-- Supplied records follows --
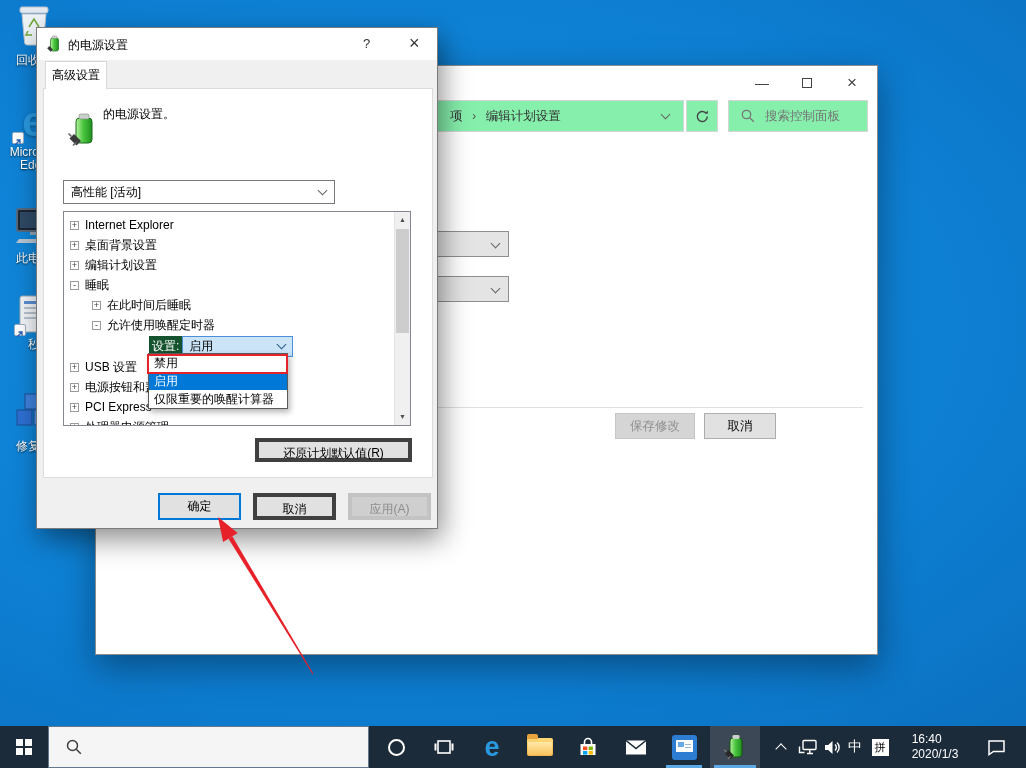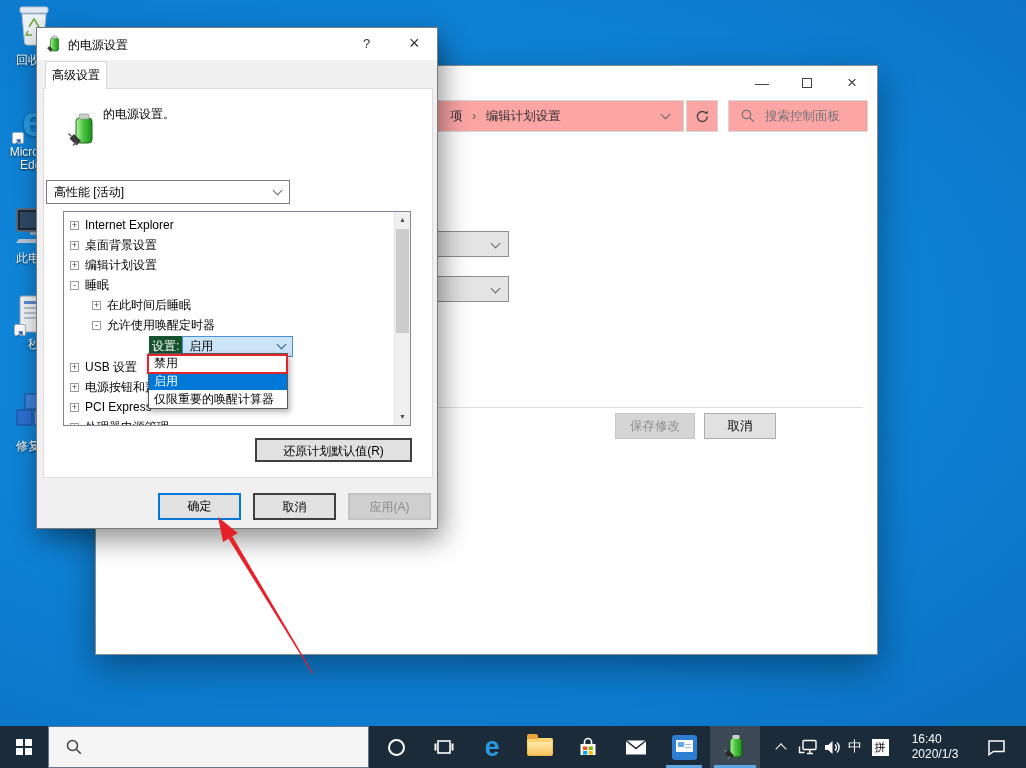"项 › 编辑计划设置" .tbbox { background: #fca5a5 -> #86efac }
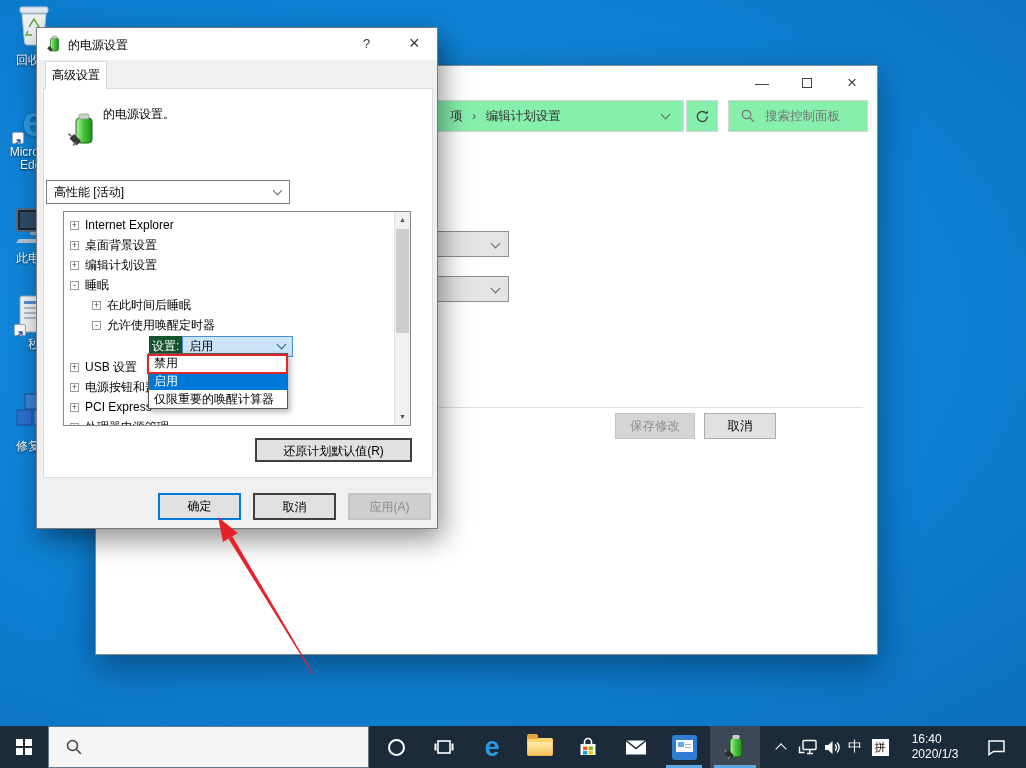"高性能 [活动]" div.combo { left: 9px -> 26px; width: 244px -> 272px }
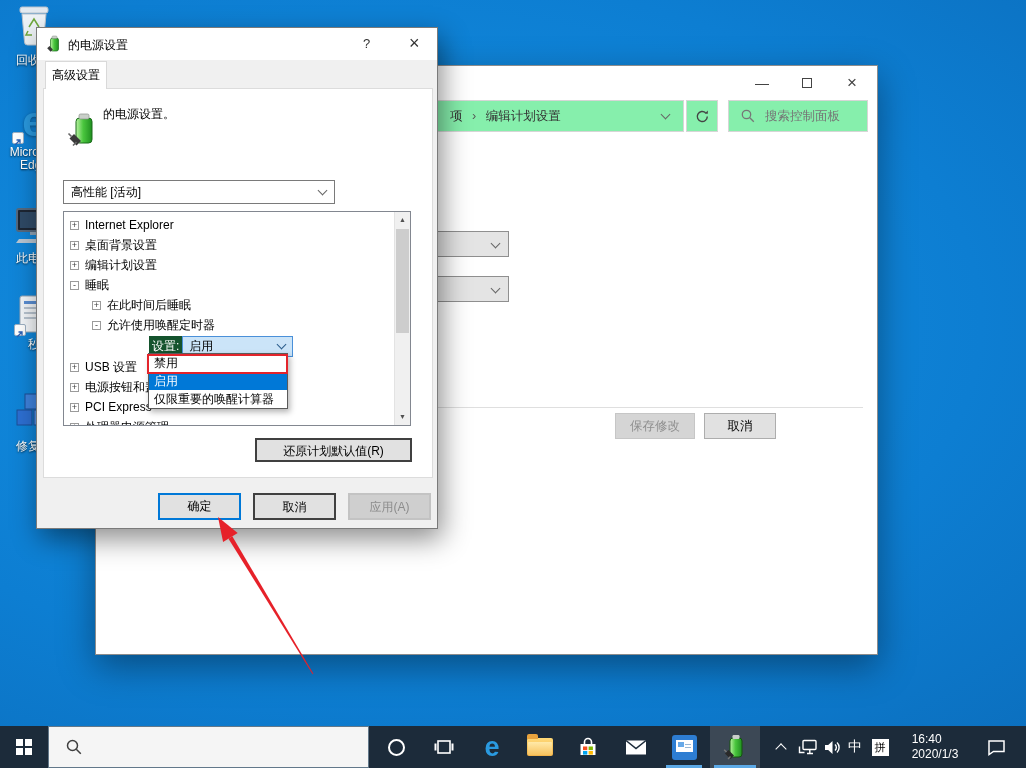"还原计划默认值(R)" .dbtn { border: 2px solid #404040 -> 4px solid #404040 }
-- Supplied records concluded --
-- Supplied records follows --
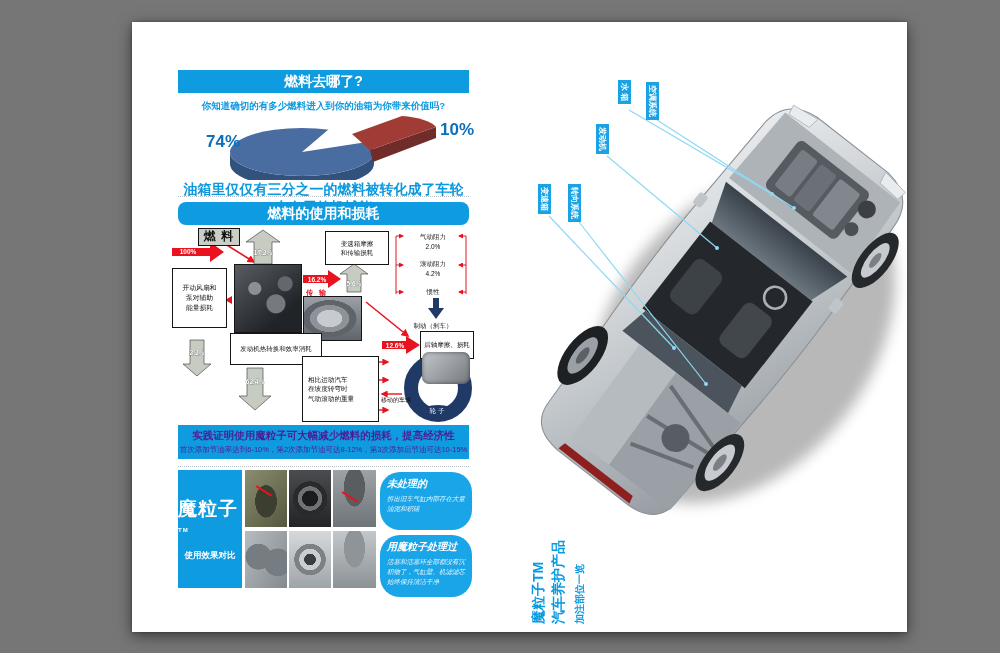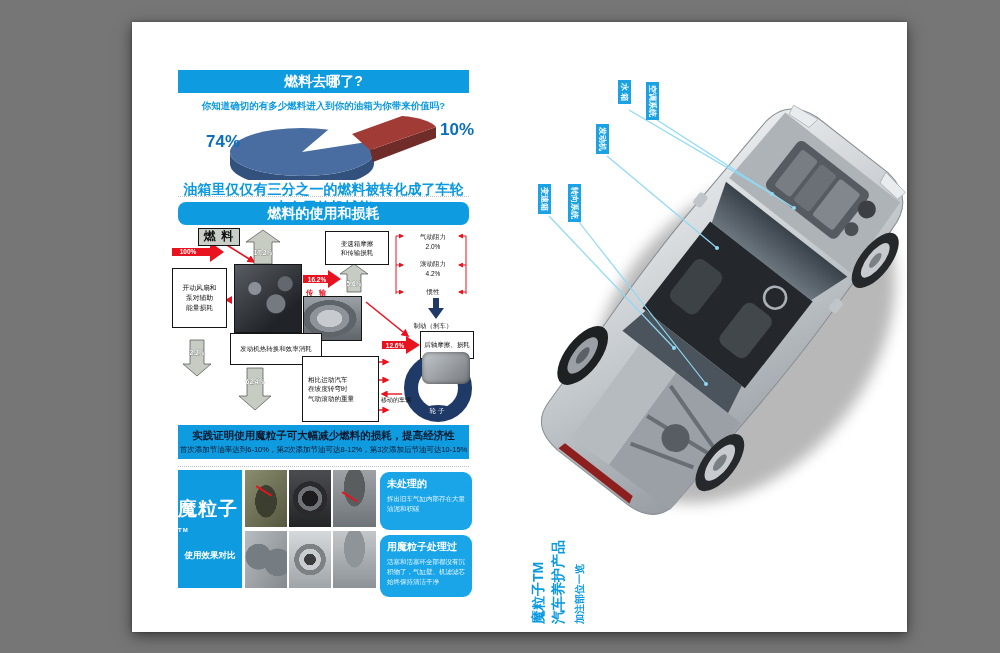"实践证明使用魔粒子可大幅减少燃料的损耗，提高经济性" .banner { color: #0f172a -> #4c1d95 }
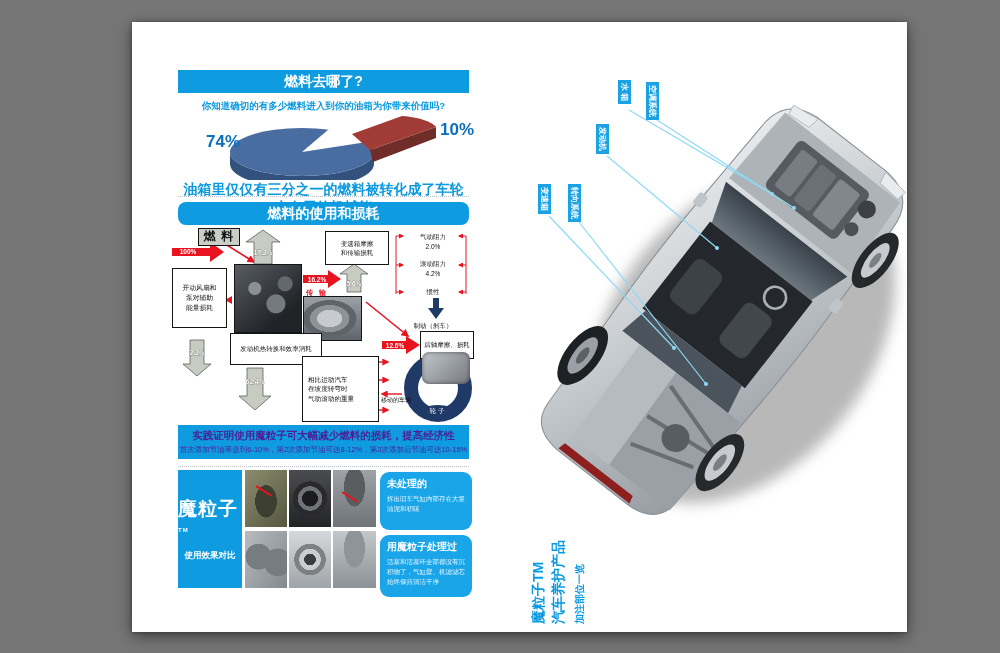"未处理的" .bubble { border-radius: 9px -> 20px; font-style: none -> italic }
-- Supplied records concluded --
-- Supplied records follows --
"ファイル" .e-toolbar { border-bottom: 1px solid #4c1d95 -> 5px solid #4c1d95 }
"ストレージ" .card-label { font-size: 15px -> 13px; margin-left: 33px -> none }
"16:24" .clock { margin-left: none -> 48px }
-- Supplied records concluded --
Problem to work on
Scan the lines above for the word "margin", then copy each line that has it.

Answer section
"ストレージ" .card-label { font-size: 15px -> 13px; margin-left: 33px -> none }
"16:24" .clock { margin-left: none -> 48px }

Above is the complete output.